ENTRIES PROVIDED ->
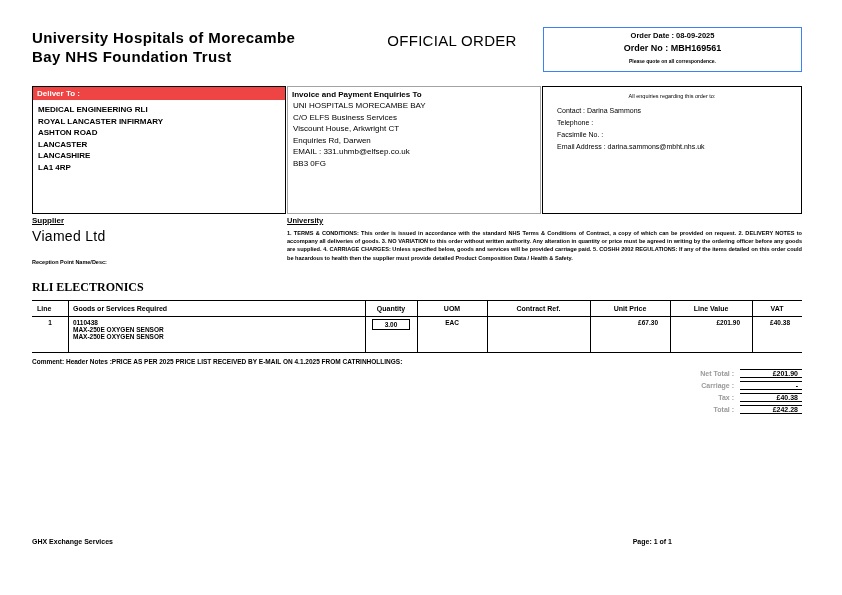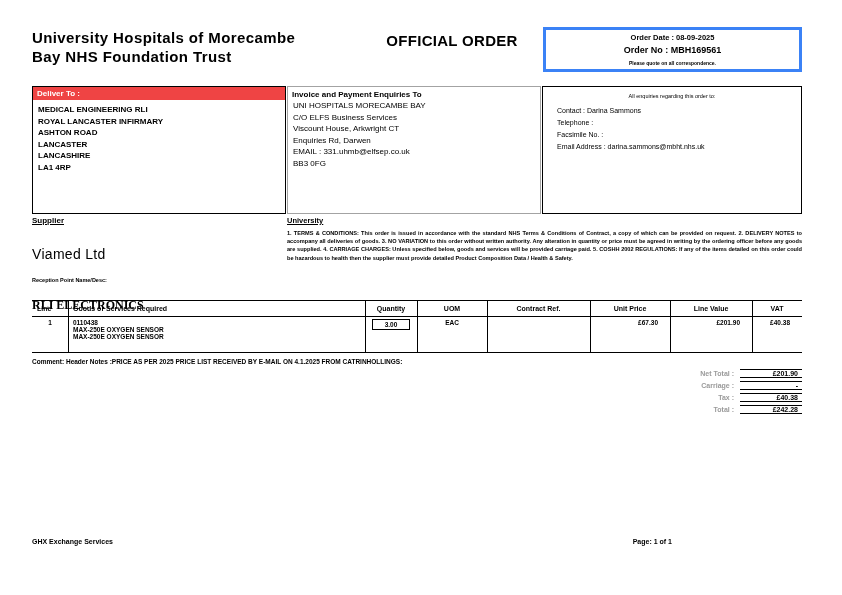--- a/index.html
+++ b/index.html
@@ -23,7 +23,7 @@
   }
   .official-order {
     position:absolute; left:352px; top:32px; width:200px;
-    text-align:center; font-size: 15px; font-weight: 700; letter-spacing: .3px;
+    text-align:center; font-size: 15px; font-weight: 400; letter-spacing: .3px;
   }
   .order-box {
     position:absolute; left:543px; top:27px; width:259px; height:45px;

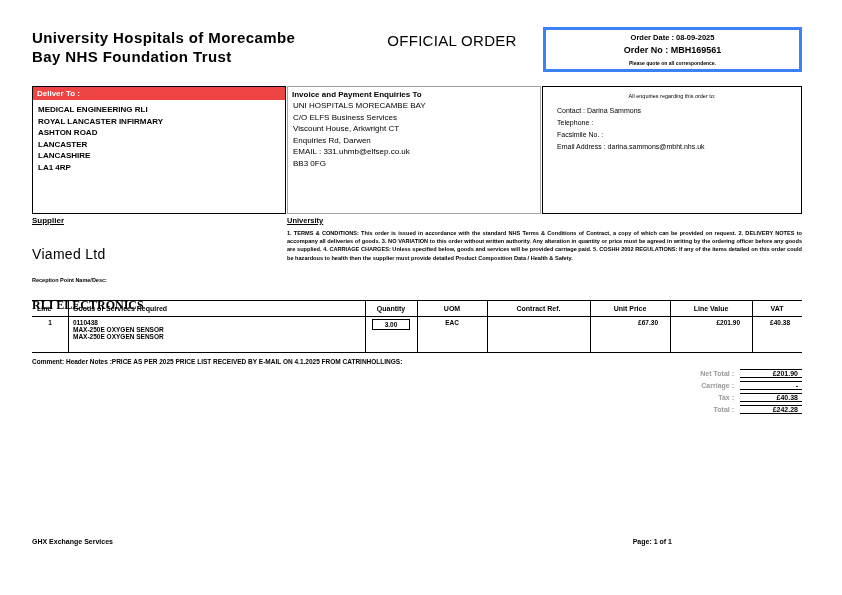--- a/index.html
+++ b/index.html
@@ -27,7 +27,7 @@
   }
   .order-box {
     position:absolute; left:543px; top:27px; width:259px; height:45px;
-    border:3px solid #3b82f6; font-size:7.5px;
+    border:1px solid #3b82f6; font-size:7.5px;
   }
   .order-box .line { text-align:center; padding-top:3px; font-weight:600; }
   .order-box .line2 { text-align:center; padding-top:3px; font-weight:700; font-size:9px; }

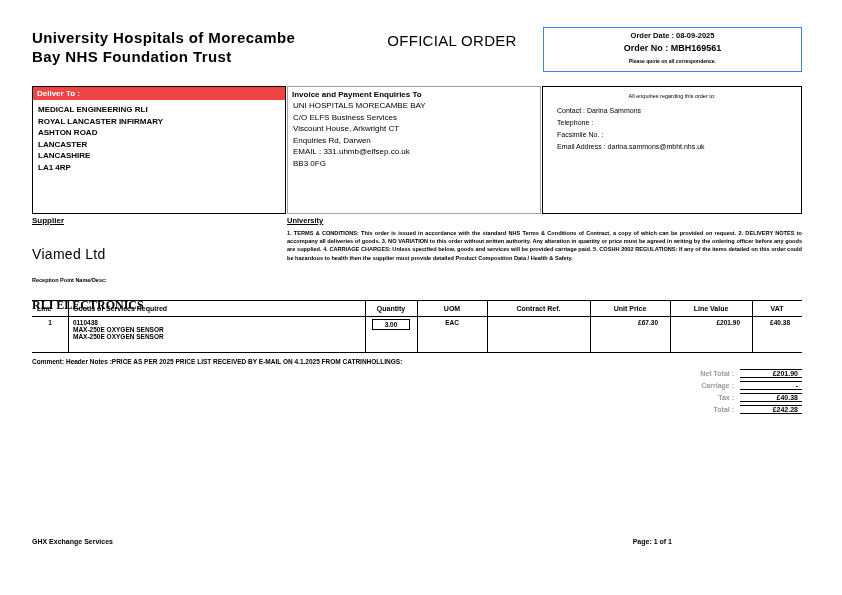--- a/index.html
+++ b/index.html
@@ -64,7 +64,7 @@
   
   .supplier-wrap { position:absolute; left:32px; top:216px; width:254px; height:75px; }
   .supplier-label { font-size:8px; font-weight:700; text-decoration:underline; }
-  .supplier-name { font-size:14px; margin-top:21px; letter-spacing:.3px; }
+  .supplier-name { font-size:14px; margin-top:3px; letter-spacing:.3px; }
   .recept { margin-top:14px; font-size:5.5px; font-weight:700; line-height:8px; }
   .recept-val { font-size:12px; font-weight:700; margin-top:14px;font-family:Liberation Serif, serif; }
 

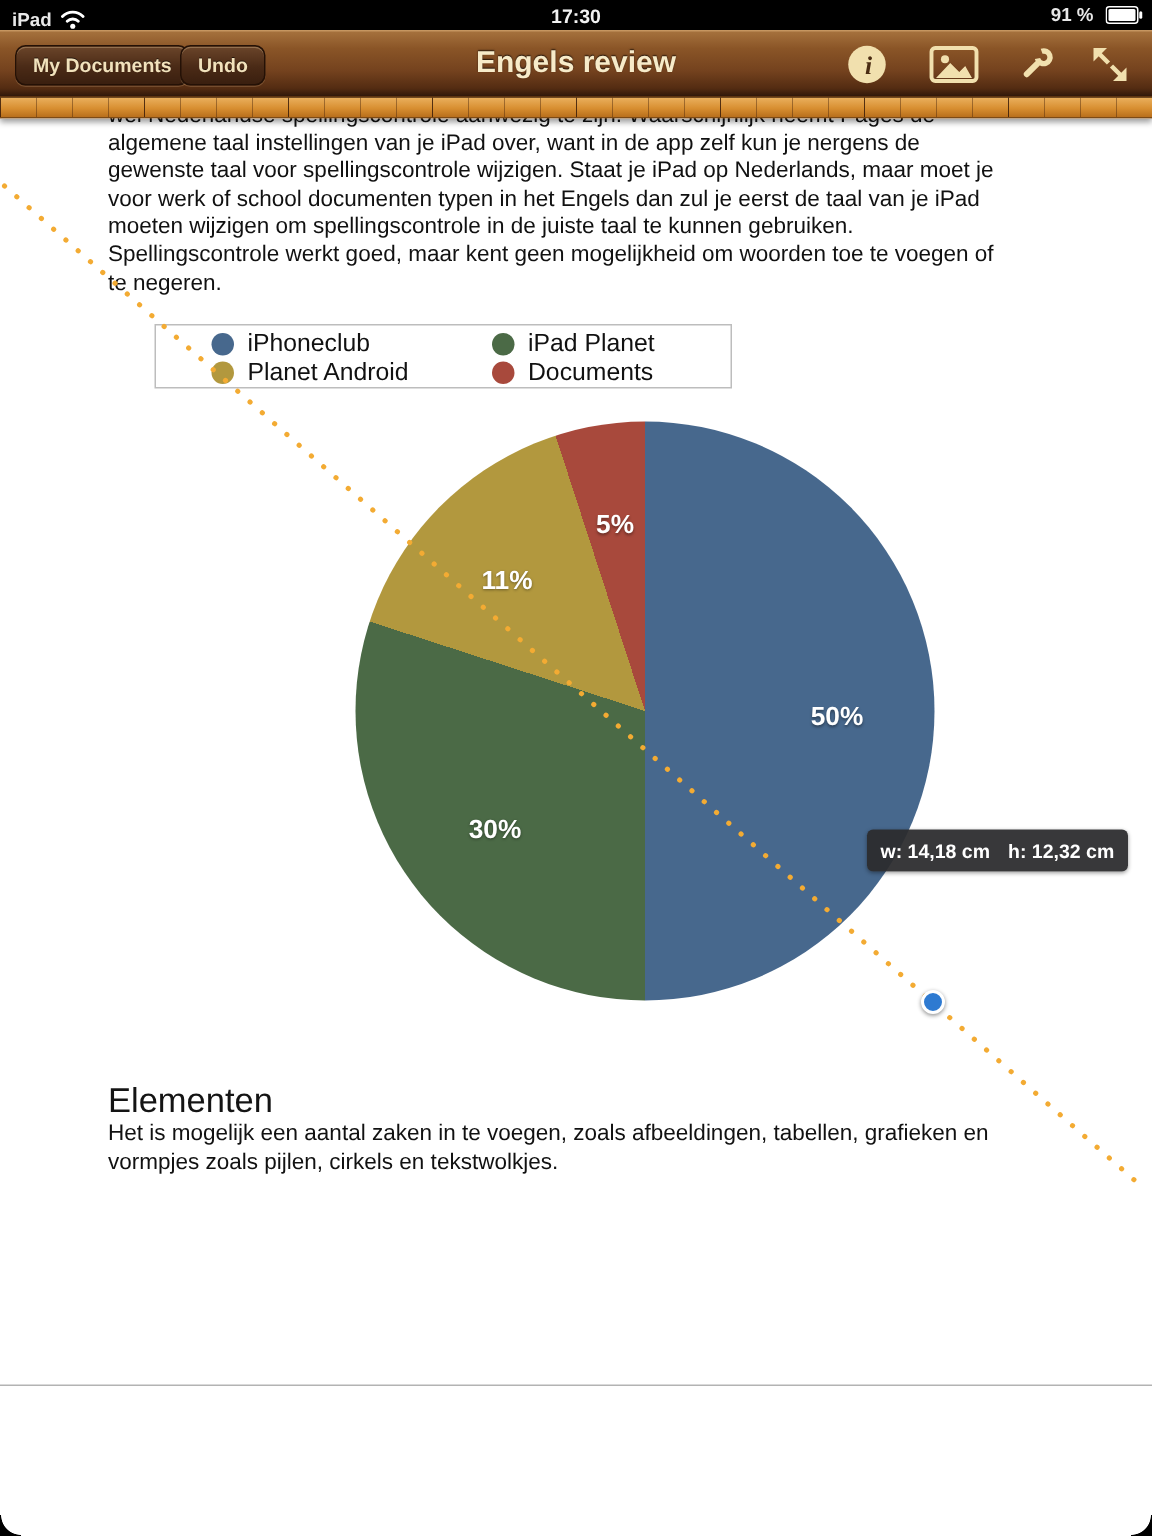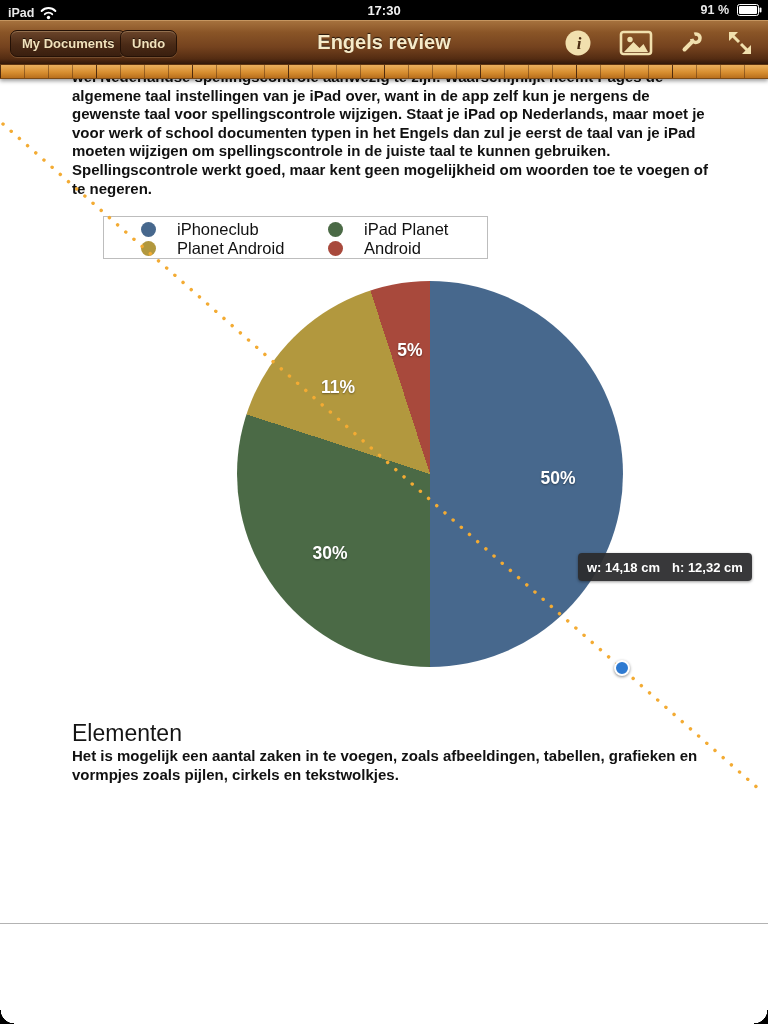--- a/index.html
+++ b/index.html
@@ -38,7 +38,7 @@
     box-shadow:0 2px 4px rgba(0,0,0,.4);}
   
   .para{position:absolute;left:72px;width:648px;color:#111;font-size:15px;line-height:18.6px;}
-  .para div{white-space:nowrap;font-weight:bold;}
+  .para div{white-space:nowrap;}
   .p-spelling{top:68px;}
   .h-elementen{position:absolute;left:72px;top:719px;font-size:23px;line-height:28px;color:#141414;}
   .p-elementen{top:747px;}

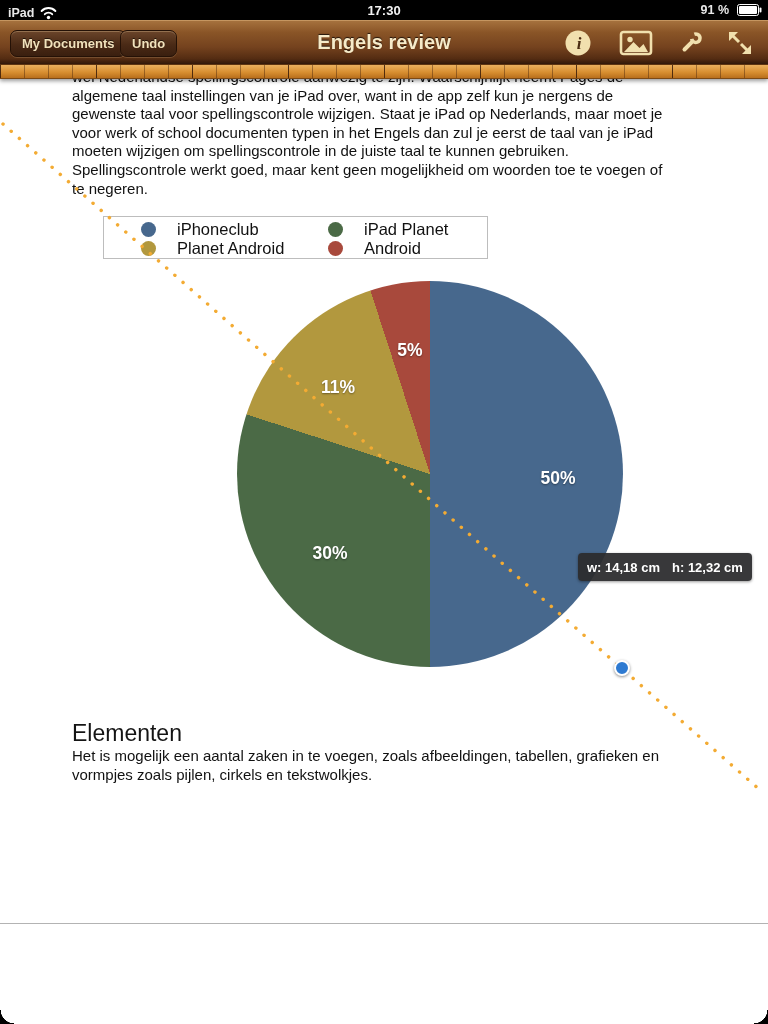--- a/index.html
+++ b/index.html
@@ -46,7 +46,7 @@
   
   .legend{position:absolute;left:103px;top:216px;width:385px;height:43px;background:#fff;
     border:1px solid #bdbdbd;box-sizing:border-box;}
-  .legend-item{position:absolute;display:flex;align-items:center;gap:21px;height:19px;}
+  .legend-item{position:absolute;display:flex;align-items:center;gap:9px;height:19px;}
   .li-0{left:37px;top:3px;} .li-1{left:224px;top:3px;} .li-2{left:37px;top:22px;} .li-3{left:224px;top:22px;}
   .legend-dot{width:15px;height:15px;border-radius:50%;flex:0 0 auto;}
   .legend-label{font-size:16.5px;color:#111;line-height:19px;}

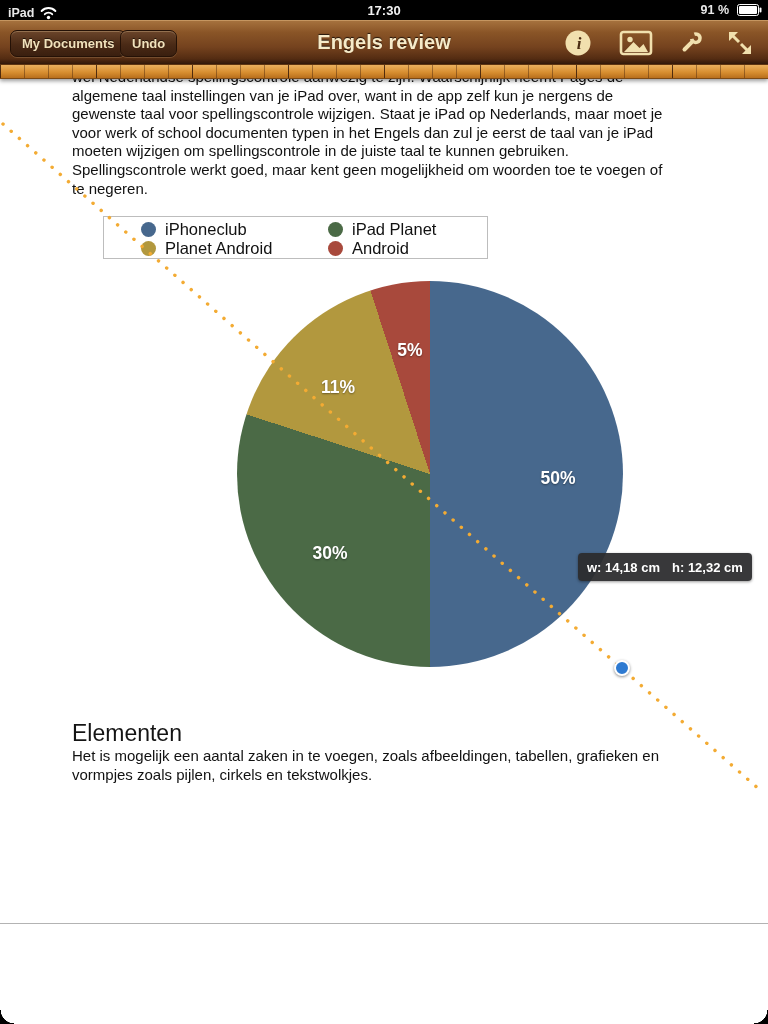--- a/index.html
+++ b/index.html
@@ -98,7 +98,7 @@
     </div>
     <div class="legend-item li-3">
       <span class="legend-dot" style="background: rgb(168, 73, 60);"></span>
-      <span class="legend-label">Android</span>
+      <span class="legend-label">Documents</span>
     </div>
   </div>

ASSIGNMENT -> Output the records verbatim, every one of them, and keep the pictures out.

ANSWER TO THIS EXERCISE ->
--- a/index.html
+++ b/index.html
@@ -23,7 +23,7 @@
   }
   .official-order {
     position:absolute; left:352px; top:32px; width:200px;
-    text-align:center; font-size: 15px; font-weight: 700; letter-spacing: .3px;
+    text-align:center; font-size: 15px; font-weight: 400; letter-spacing: .3px;
   }
   .order-box {
     position:absolute; left:543px; top:27px; width:259px; height:45px;

--- a/index.html
+++ b/index.html
@@ -27,7 +27,7 @@
   }
   .order-box {
     position:absolute; left:543px; top:27px; width:259px; height:45px;
-    border:3px solid #3b82f6; font-size:7.5px;
+    border:1px solid #3b82f6; font-size:7.5px;
   }
   .order-box .line { text-align:center; padding-top:3px; font-weight:600; }
   .order-box .line2 { text-align:center; padding-top:3px; font-weight:700; font-size:9px; }

--- a/index.html
+++ b/index.html
@@ -64,7 +64,7 @@
   
   .supplier-wrap { position:absolute; left:32px; top:216px; width:254px; height:75px; }
   .supplier-label { font-size:8px; font-weight:700; text-decoration:underline; }
-  .supplier-name { font-size:14px; margin-top:21px; letter-spacing:.3px; }
+  .supplier-name { font-size:14px; margin-top:3px; letter-spacing:.3px; }
   .recept { margin-top:14px; font-size:5.5px; font-weight:700; line-height:8px; }
   .recept-val { font-size:12px; font-weight:700; margin-top:14px;font-family:Liberation Serif, serif; }
 

--- a/index.html
+++ b/index.html
@@ -38,7 +38,7 @@
     box-shadow:0 2px 4px rgba(0,0,0,.4);}
   
   .para{position:absolute;left:72px;width:648px;color:#111;font-size:15px;line-height:18.6px;}
-  .para div{white-space:nowrap;font-weight:bold;}
+  .para div{white-space:nowrap;}
   .p-spelling{top:68px;}
   .h-elementen{position:absolute;left:72px;top:719px;font-size:23px;line-height:28px;color:#141414;}
   .p-elementen{top:747px;}

--- a/index.html
+++ b/index.html
@@ -46,7 +46,7 @@
   
   .legend{position:absolute;left:103px;top:216px;width:385px;height:43px;background:#fff;
     border:1px solid #bdbdbd;box-sizing:border-box;}
-  .legend-item{position:absolute;display:flex;align-items:center;gap:21px;height:19px;}
+  .legend-item{position:absolute;display:flex;align-items:center;gap:9px;height:19px;}
   .li-0{left:37px;top:3px;} .li-1{left:224px;top:3px;} .li-2{left:37px;top:22px;} .li-3{left:224px;top:22px;}
   .legend-dot{width:15px;height:15px;border-radius:50%;flex:0 0 auto;}
   .legend-label{font-size:16.5px;color:#111;line-height:19px;}

--- a/index.html
+++ b/index.html
@@ -98,7 +98,7 @@
     </div>
     <div class="legend-item li-3">
       <span class="legend-dot" style="background: rgb(168, 73, 60);"></span>
-      <span class="legend-label">Android</span>
+      <span class="legend-label">Documents</span>
     </div>
   </div>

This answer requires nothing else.